- TASK OBJECTIVE
Please keep to the lines below from the one with "256x256 for consistency" through the one with "XMLs when available", and restate them word for word, ends included.

- EXERCISE DATA
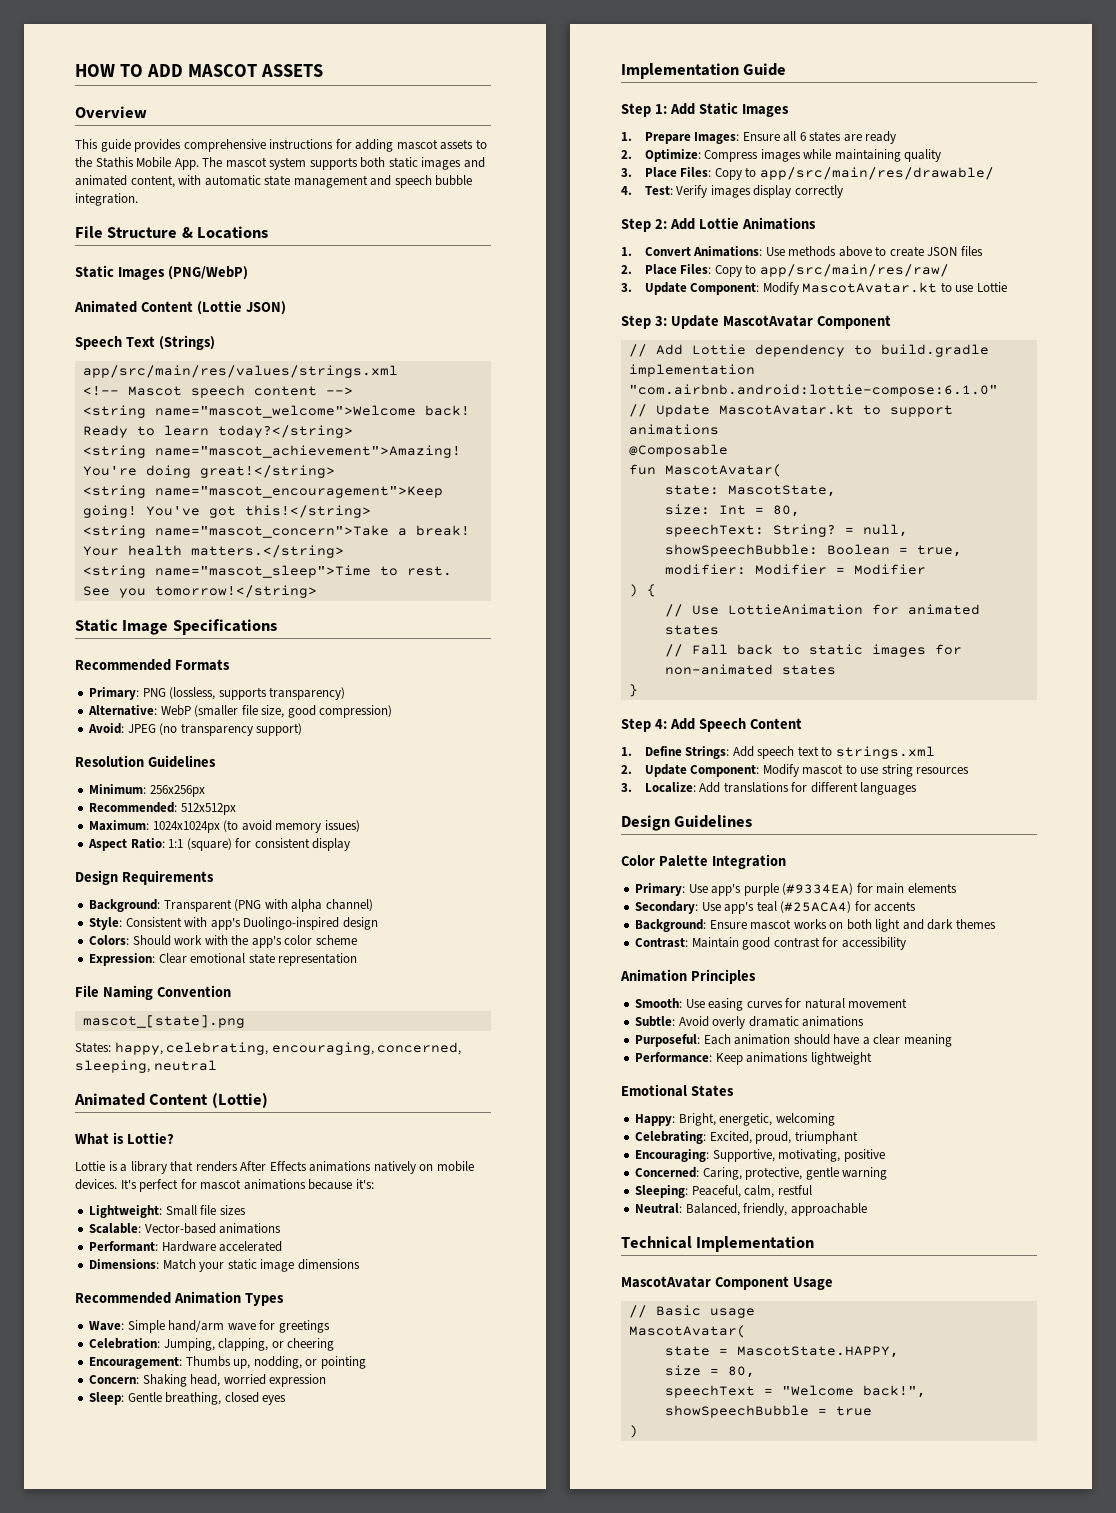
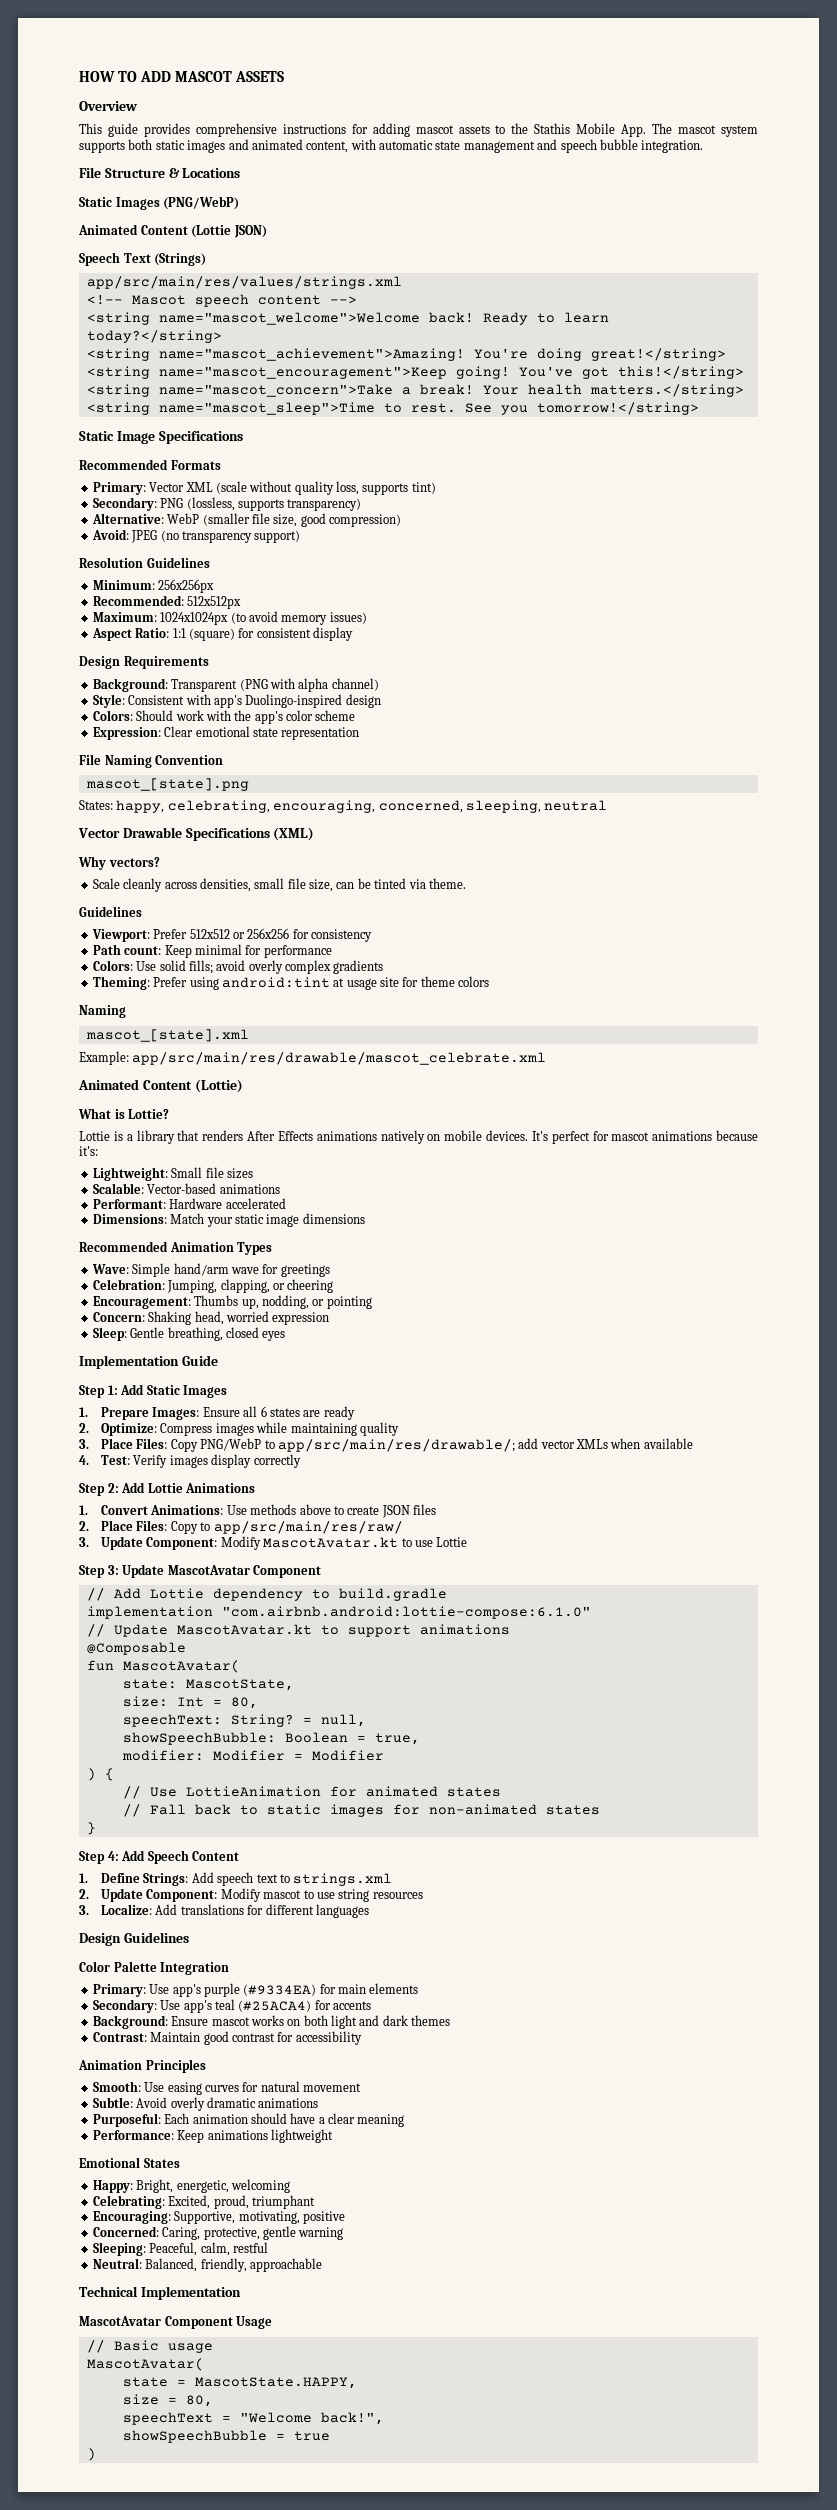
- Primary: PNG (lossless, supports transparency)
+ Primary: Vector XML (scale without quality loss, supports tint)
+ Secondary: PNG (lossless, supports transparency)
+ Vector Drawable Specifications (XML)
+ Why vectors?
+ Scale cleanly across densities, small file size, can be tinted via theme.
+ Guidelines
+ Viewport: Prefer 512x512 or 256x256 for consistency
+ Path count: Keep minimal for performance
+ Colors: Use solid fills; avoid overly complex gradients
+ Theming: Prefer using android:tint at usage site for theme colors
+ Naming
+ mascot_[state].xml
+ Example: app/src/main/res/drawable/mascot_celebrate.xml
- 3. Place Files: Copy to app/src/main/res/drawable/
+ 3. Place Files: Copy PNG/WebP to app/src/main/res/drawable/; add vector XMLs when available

---

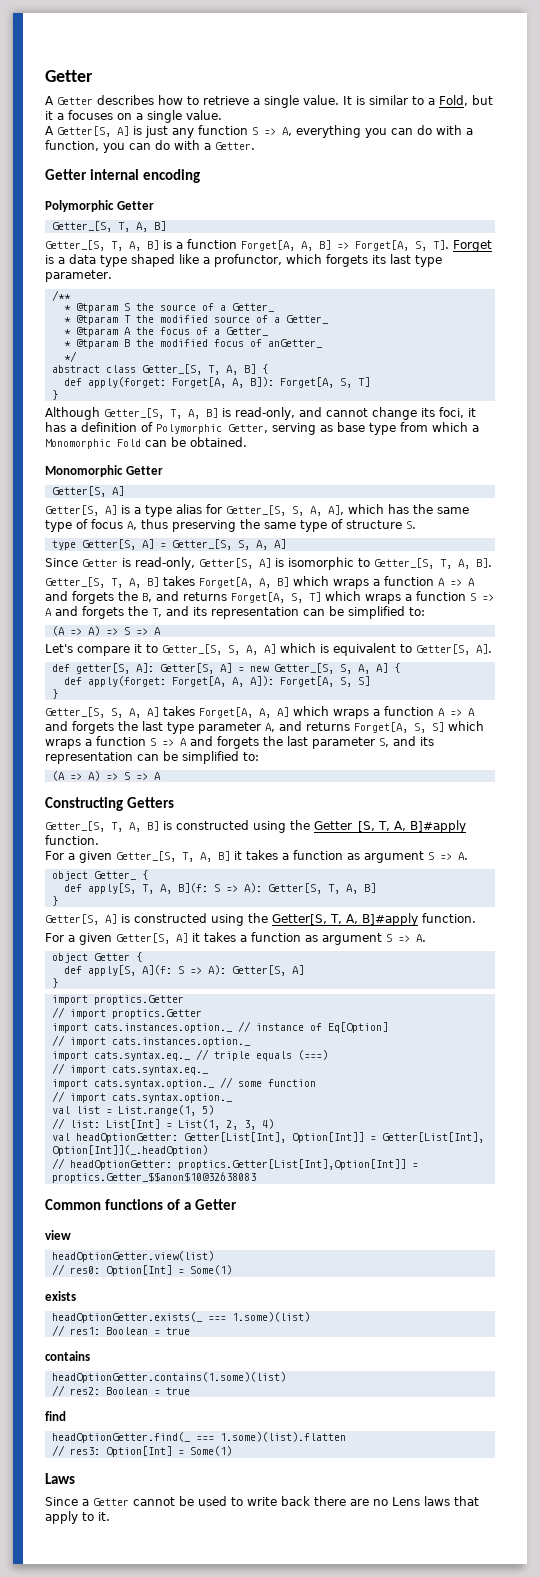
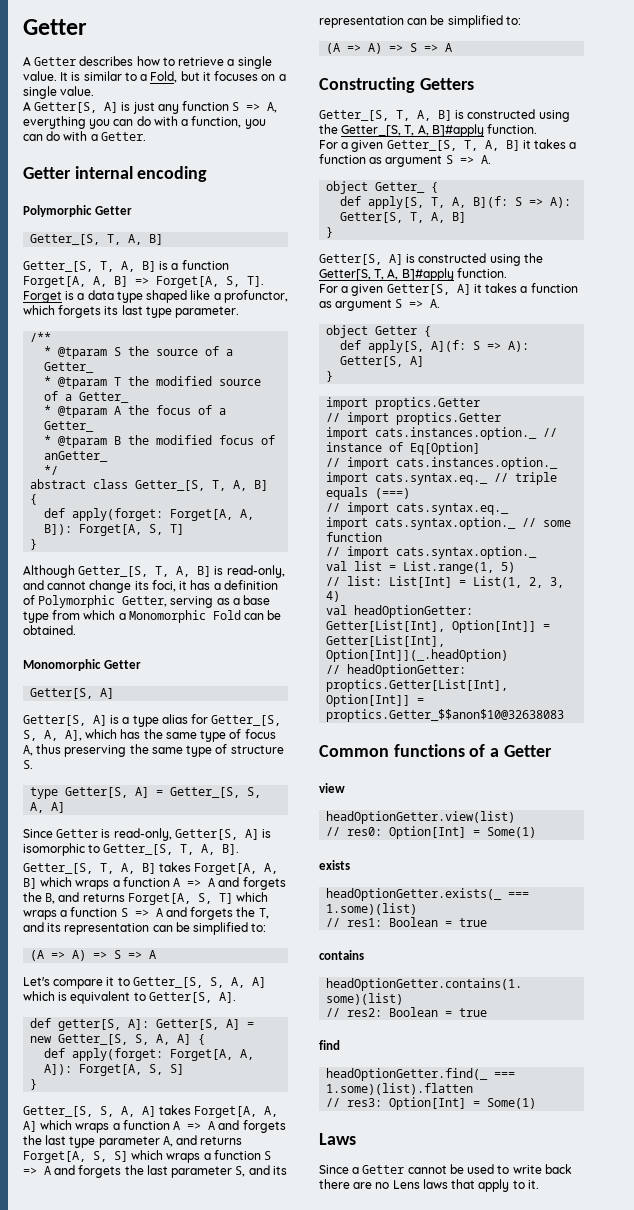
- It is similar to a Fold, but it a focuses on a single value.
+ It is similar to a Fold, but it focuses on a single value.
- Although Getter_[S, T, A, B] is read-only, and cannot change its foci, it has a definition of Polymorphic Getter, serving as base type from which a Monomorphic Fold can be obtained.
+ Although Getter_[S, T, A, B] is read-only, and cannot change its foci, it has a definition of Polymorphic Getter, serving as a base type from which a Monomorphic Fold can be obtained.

- WRITTEN RESPONSE
+ Viewport: Prefer 512x512 or 256x256 for consistency
+ Path count: Keep minimal for performance
+ Colors: Use solid fills; avoid overly complex gradients
+ Theming: Prefer using android:tint at usage site for theme colors
+ Naming
+ mascot_[state].xml
+ Example: app/src/main/res/drawable/mascot_celebrate.xml
- 3. Place Files: Copy to app/src/main/res/drawable/
+ 3. Place Files: Copy PNG/WebP to app/src/main/res/drawable/; add vector XMLs when available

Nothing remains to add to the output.